Throughout our conversations, our dances, we'd kiss, cuddle, make out. However, it seemed she always wanted something more, for some reason. Out of only slight desire and a heavy, likely unhealthy guilt, I occasionally would concede, though Bert and Reiner were home more often than not.
"We just have to be quiet," she'd remind me.
Annie didn't teach me things; I experienced them, blind and fumbling, but independent. And, though I knew, I knew I had to go, to tear myself away from this, I let us grow closer. I let what was left of my barrier, my virginity, wane.
I tried to keep track of the days again, but with her, I just couldn't. Annie had a way of making hours seem like weeks, and weeks like hours.
Sometime in this bubble of ours, we were in the thick of it, physically, when Annie told me she loved me.
Heated, clear, low, and raw, I felt her breath in my ear.
"I love you, Armin."
Desperate. Heavy. Bare.
"Stay with me," she begged. We stopped, though at that point I didn't quite want to stop, and she looked me in the eyes.
Skin once white now flushed and pink. Pale hair undone, loose around her face, sticking where the sweat ran. An open mouth framed with sore lips, and eyes, melted and pleading.
Desperate. Disheveled.

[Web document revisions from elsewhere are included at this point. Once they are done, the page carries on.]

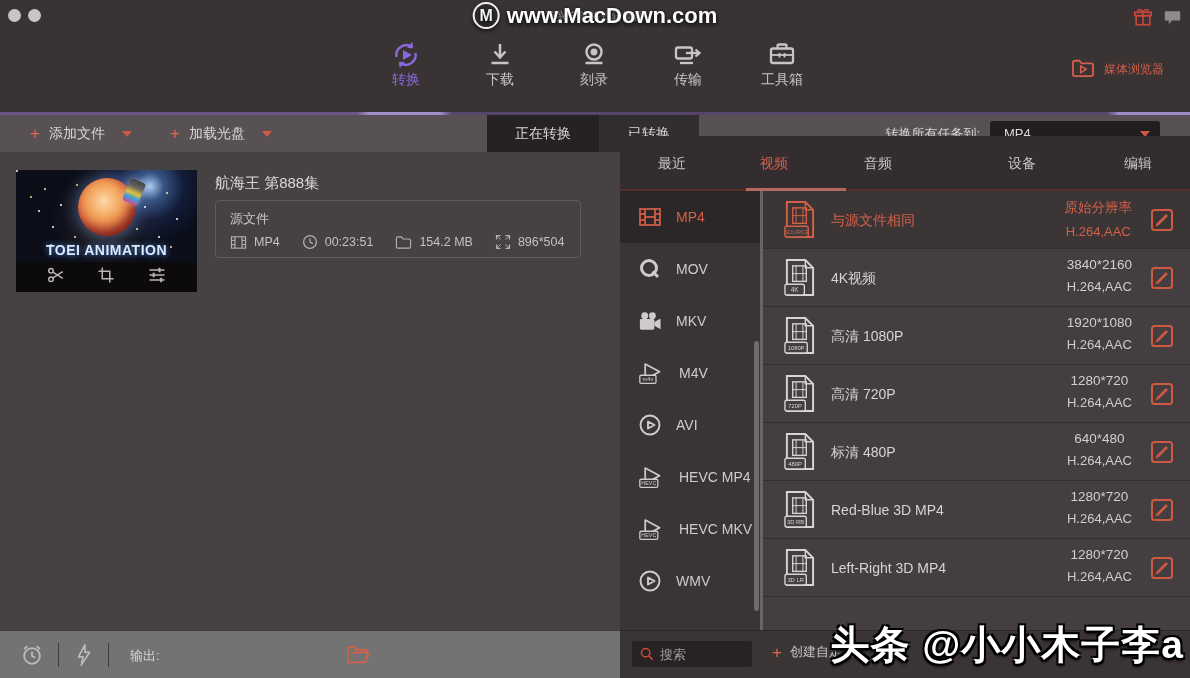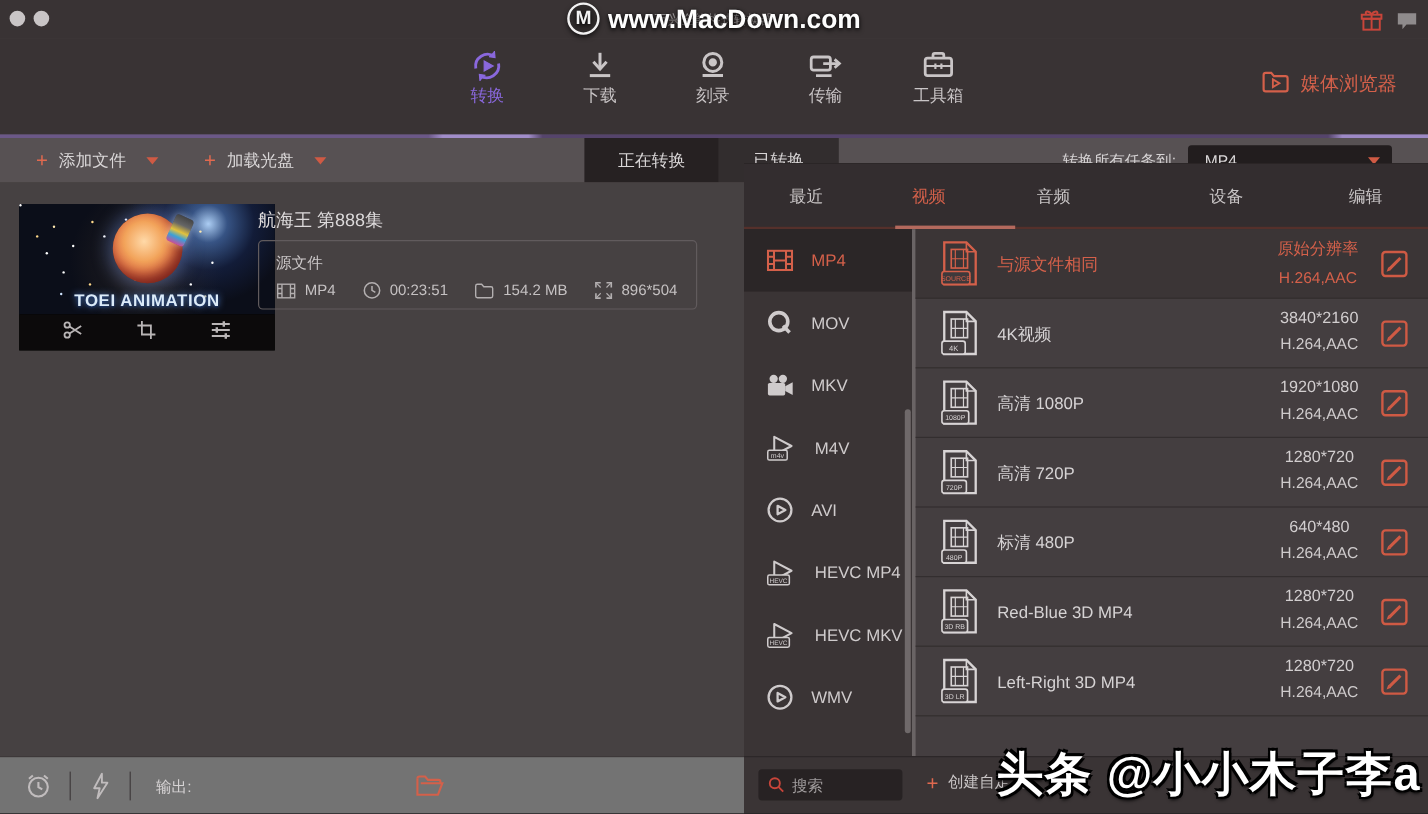--- a/index.html
+++ b/index.html
@@ -23,21 +23,21 @@
     display:flex; align-items:center; justify-content:center; font-size:16px; font-weight:bold;
     color:#f2f2f2; background:rgba(30,28,30,.35); box-shadow:0 2px 4px rgba(0,0,0,.6); }
   
   .nav { position:absolute; top:32px; left:0; right:0; height:80px; background:#393334; }
   .nav-items { position:absolute; left:378px; top:8px; display:flex; gap:38px; }
   .nav-item { width:56px; display:flex; flex-direction:column; align-items:center; gap:1px;
     color:#c9c5c6; font-size:14px; cursor:default; }
   .nav-item.active { color:#8a68dd; }
   .nav-item svg { display:block; }
   .media-browser { position:absolute; right:26px; top:26px; display:flex; align-items:center; gap:9px;
-    color:#d4604a; font-size:16px; }
+    color:#d4604a; font-size:12px; }
   
   .progress-line { position:absolute; top:112px; left:0; right:0; height:3px;
     background:linear-gradient(90deg,#6b5887 0%,#6b5887 30%,#a18dc9 31%,#a18dc9 37%,#55446b 38%,#55446b 93%,#9d89c5 94%,#9d89c5 100%); }
   
   .toolbar { position:absolute; top:115px; left:0; right:0; height:37px; background:#575153; }
   .tb-group { position:absolute; top:0; height:37px; display:flex; align-items:center; gap:9px;
     color:#d9d6d7; font-size:14px; }
   .g-add { left:30px; } .g-disc { left:170px; }
   .caret { width:0; height:0; border-left:5px solid transparent; border-right:5px solid transparent;
     border-top:6px solid #cf5a44; margin-left:8px; }
@@ -45,21 +45,21 @@
     color:#d9d6d7; font-size:14px; }
   .btn-converting { left:487px; width:112px; background:#262122; }
   .btn-converted { left:599px; width:100px; background:#322d2e; }
   .convert-all { position:absolute; right:30px; top:0; height:37px; display:flex; align-items:center; gap:10px; }
   .convert-all-label { color:#d6d3d4; font-size:13px; }
   .dd { position:relative; width:170px; height:26px; background:#221d1e; border-radius:3px;
     display:flex; align-items:center; color:#dbd8d9; font-size:13px; padding-left:14px; }
   .dd .caret { position:absolute; right:10px; margin:0; }
   
   .main-left { position:absolute; top:152px; left:0; width:620px; bottom:48px; background:#464142; }
-  .thumb { position:absolute; left:16px; top:18px; width:213px; height:122px; background:#000; }
+  .thumb { position:absolute; left:16px; top:18px; width:181px; height:122px; background:#000; }
   .thumb-img { position:relative; width:100%; height:92px; overflow:hidden;
     background:
       radial-gradient(circle at 74% 18%, rgba(180,215,255,.95) 0%, rgba(90,140,220,.55) 9%, rgba(40,70,150,.25) 22%, transparent 38%),
       radial-gradient(circle at 50% 52%, rgba(120,90,60,.5) 0%, rgba(60,50,40,.25) 30%, transparent 55%),
       #0b0e19; }
   .sparkles { position:absolute; left:0; top:0; width:2px; height:2px; border-radius:50%; background:#fff;
     box-shadow: 28px 18px 0 #ffe9b0, 44px 34px 0 #fff, 60px 14px 0 #ffd98a, 80px 40px 0 #fff,
       110px 20px 0 #cfe4ff, 128px 36px 0 #fff, 150px 22px 0 #ffe9b0, 160px 48px 0 #fff,
       36px 56px 0 #fff, 58px 66px 0 #ffd98a, 96px 62px 0 #fff, 120px 58px 0 #ffe9b0,
       142px 66px 0 #fff, 22px 40px 0 #fff, 70px 26px 0 #fff, 104px 44px 0 #ffd98a,

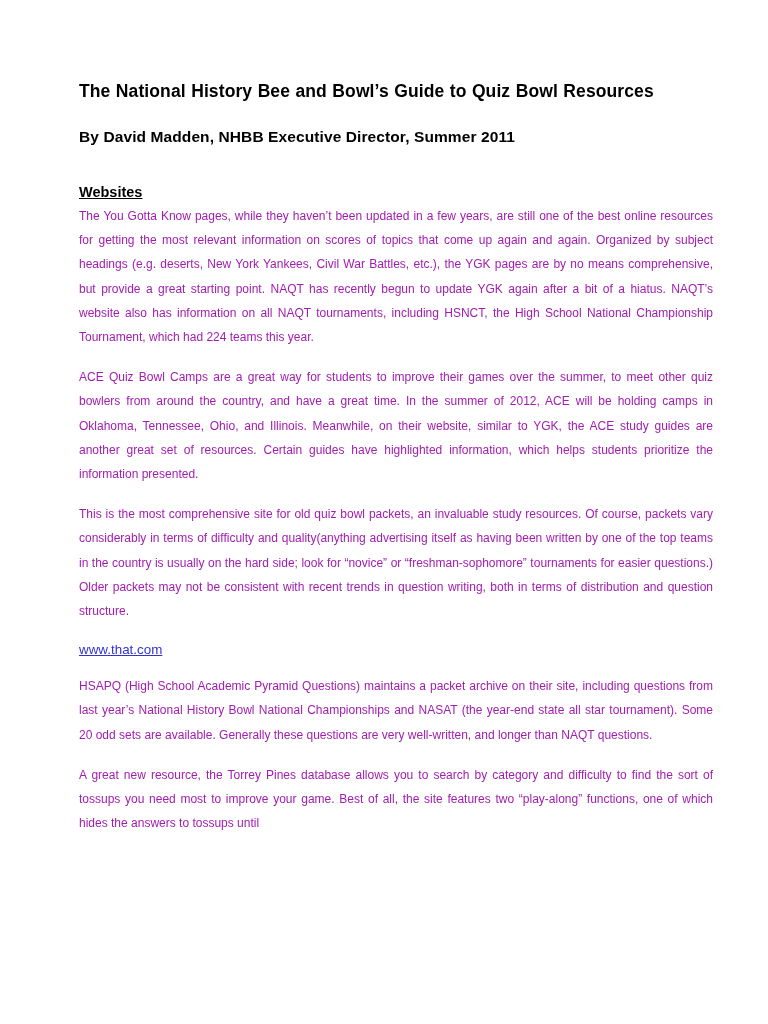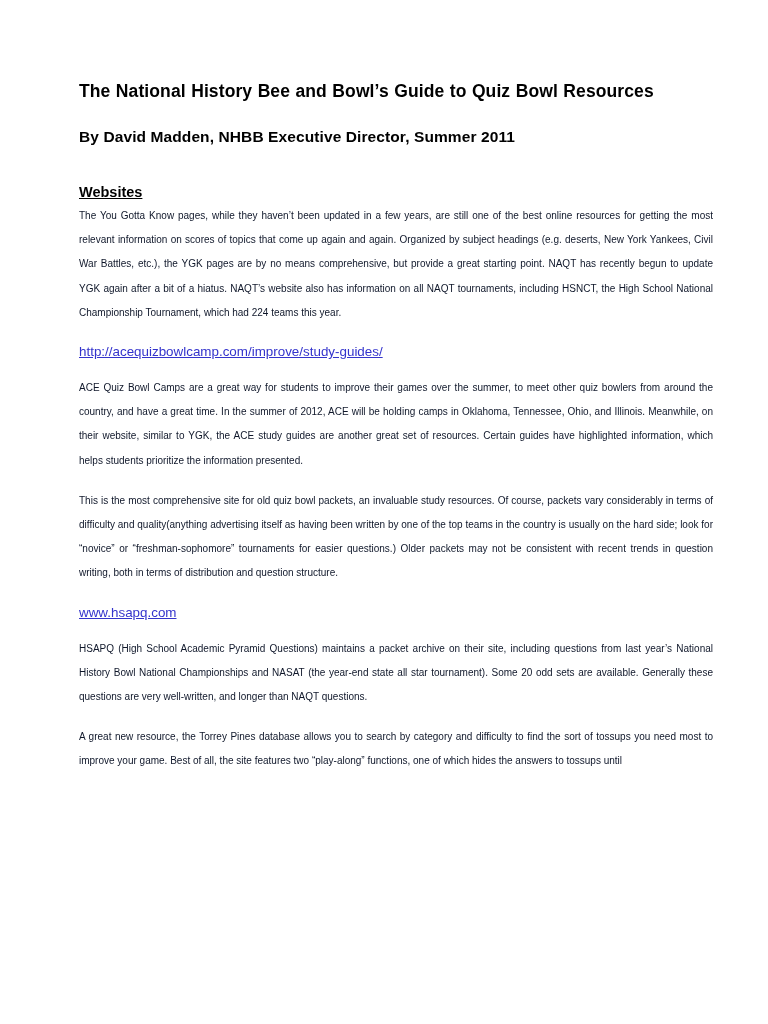--- a/index.html
+++ b/index.html
@@ -63,26 +63,26 @@
     font-size: 13.4px;
     line-height: 21px;
     margin: 0 0 14px 0;
     color: #3333cc;
     text-decoration: underline;
     display: block;
     word-break: break-all;
   }
 
   .para {
-    font-size: 10px;
+    font-size: 12px;
     line-height: 24.2px;
     text-align: justify;
     text-align-last: left;
     margin: 0 0 16px 0;
-    color: #0f172a;
+    color: #a21caf;
   }
 
   .para.last { margin-bottom: 0; }
 
   .block { margin-bottom: 0; }
   .block + .block { margin-top: 0; }
 </style>
 </head>
 <body>
 
@@ -93,30 +93,29 @@
 
     <h2 class="doc-byline">By David Madden, NHBB Executive Director, Summer 2011</h2>
 
     <h3 class="section-heading">Websites</h3>
 
     <div class="block">
       <p class="para">The You Gotta Know pages, while they haven’t been updated in a few years, are still one of the best online resources for getting the most relevant information on scores of topics that come up again and again. Organized by subject headings (e.g. deserts, New York Yankees, Civil War Battles, etc.), the YGK pages are by no means comprehensive, but provide a great starting point. NAQT has recently begun to update YGK  again after a bit of a hiatus. NAQT’s website also has information on all NAQT tournaments, including HSNCT, the High School National Championship Tournament, which had 224 teams this year.</p>
     </div>
 
     <div class="block">
-      <a class="link-line" href="#">http://acequizbowlcamp.com/improve/study-guides/</a>
       <p class="para">ACE Quiz Bowl Camps are a great way for students to improve their games over the summer, to meet other quiz bowlers from around the country, and have a great time. In the summer of 2012, ACE will be holding camps in Oklahoma, Tennessee, Ohio, and Illinois. Meanwhile, on their website, similar to YGK, the ACE study guides are another great set of resources. Certain guides have highlighted information, which helps students prioritize the information presented.</p>
     </div>
 
     <div class="block">
       <p class="para">This is the most comprehensive site for old quiz bowl packets, an invaluable study resources. Of course, packets vary considerably in terms of difficulty and quality(anything advertising itself as having been written by one of the top teams in the country is usually on the hard side; look for “novice” or “freshman-sophomore” tournaments for easier questions.) Older packets may not be consistent with recent trends in question writing, both in terms of distribution and question structure.</p>
     </div>
 
     <div class="block">
-      <a class="link-line" href="#">www.hsapq.com</a>
+      <a class="link-line" href="#">www.that.com</a>
       <p class="para">HSAPQ (High School Academic Pyramid Questions) maintains a packet archive on their site, including questions from last year’s National History Bowl National Championships and NASAT (the year-end state all star tournament). Some 20 odd sets are available. Generally these questions are very well-written, and longer than NAQT questions.</p>
     </div>
 
     <div class="block">
       <p class="para last">A great new resource, the Torrey Pines database allows you to search by category and difficulty to find the sort of tossups you need most to improve your game. Best of all, the site features two “play-along” functions, one of which hides the answers to tossups until</p>
     </div>
 
   </div>
 </div>
 

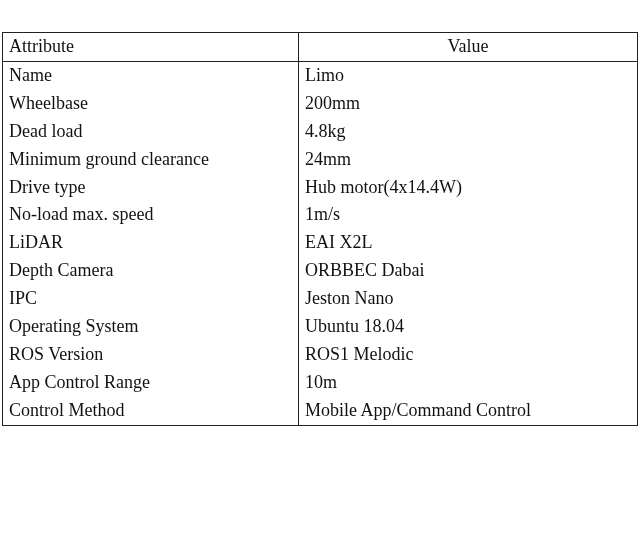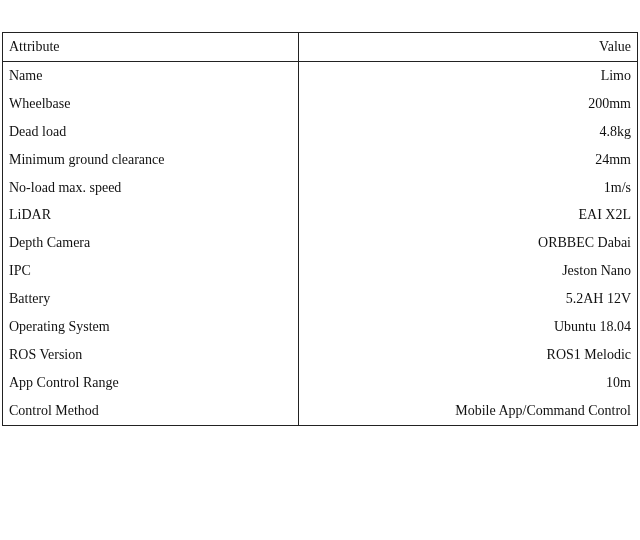--- a/index.html
+++ b/index.html
@@ -2,25 +2,25 @@
 <html><head>
 <meta charset="utf-8">
 <style>
   html, body { margin: 0; padding: 0; background: #ffffff; }
   body { width: 640px; height: 540px; overflow: hidden; position: relative;
          font-family: "DejaVu Serif", "Liberation Serif", serif; color: #111; }
   .caption-clip { position: absolute; top: -14px; left: 0; width: 640px; height: 20px;
                   font-size: 19px; text-align: center; color: #111; overflow: hidden; white-space: nowrap; }
   table.spec { position: absolute; left: 2px; top: 32px; width: 636px;
                border-collapse: collapse; border: 1.5px solid #222; }
-  table.spec th, table.spec td { font-weight: normal; font-size: 14px; line-height: 27.9px;
+  table.spec th, table.spec td { font-weight: normal; font-size: 18px; line-height: 27.9px;
                padding: 0 6px; height: 27.9px; white-space: nowrap;
                font-family: "Liberation Serif", "DejaVu Serif", serif; }
   table.spec th.attr, table.spec td.attr { text-align: left; width: 283px; border-right: 1.5px solid #222; }
-  table.spec th.val, table.spec td.val { text-align: right; }
+  table.spec th.val, table.spec td.val { }
   table.spec thead tr { border-bottom: 1.5px solid #222; }
 </style>
 </head>
 <body>
 
 <div class="caption-clip"></div>
 
 <table class="spec">
   <thead>
     <tr>
@@ -39,38 +39,38 @@
       </tr>
     <tr>
         <td class="attr">Dead load</td>
         <td class="val">4.8kg</td>
       </tr>
     <tr>
         <td class="attr">Minimum ground clearance</td>
         <td class="val">24mm</td>
       </tr>
     <tr>
+        <td class="attr">Drive type</td>
+        <td class="val">Hub motor(4x14.4W)</td>
+      </tr>
+    <tr>
         <td class="attr">No-load max. speed</td>
         <td class="val">1m/s</td>
       </tr>
     <tr>
         <td class="attr">LiDAR</td>
         <td class="val">EAI X2L</td>
       </tr>
     <tr>
         <td class="attr">Depth Camera</td>
         <td class="val">ORBBEC Dabai</td>
       </tr>
     <tr>
         <td class="attr">IPC</td>
         <td class="val">Jeston Nano</td>
-      </tr>
-    <tr>
-        <td class="attr">Battery</td>
-        <td class="val">5.2AH 12V</td>
       </tr>
     <tr>
         <td class="attr">Operating System</td>
         <td class="val">Ubuntu 18.04</td>
       </tr>
     <tr>
         <td class="attr">ROS Version</td>
         <td class="val">ROS1 Melodic</td>
       </tr>
     <tr>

Raw.
I found that I couldn't speak.
I said nothing.
And in that silence, I said all too much. The something shifted entirely.
She shook it off, more or less, and kept on, with, inexplicably, more desperation, more urgency, but no words- not even whispers.
We both finished- I made certain she did- but once our breathing slowed and the heat faded, she kissed my neck and, wordlessly, she put on her clothes and left.
Ymir dropped by, Historia-less, at work the next day. She placed something cold and hard in my hand.
"Special delivery," she declared, "from your freak-of-nature friend."
It took me a moment to understand that Ymir had just handed me my cellphone.
She said, "It's got a message on it. Read it."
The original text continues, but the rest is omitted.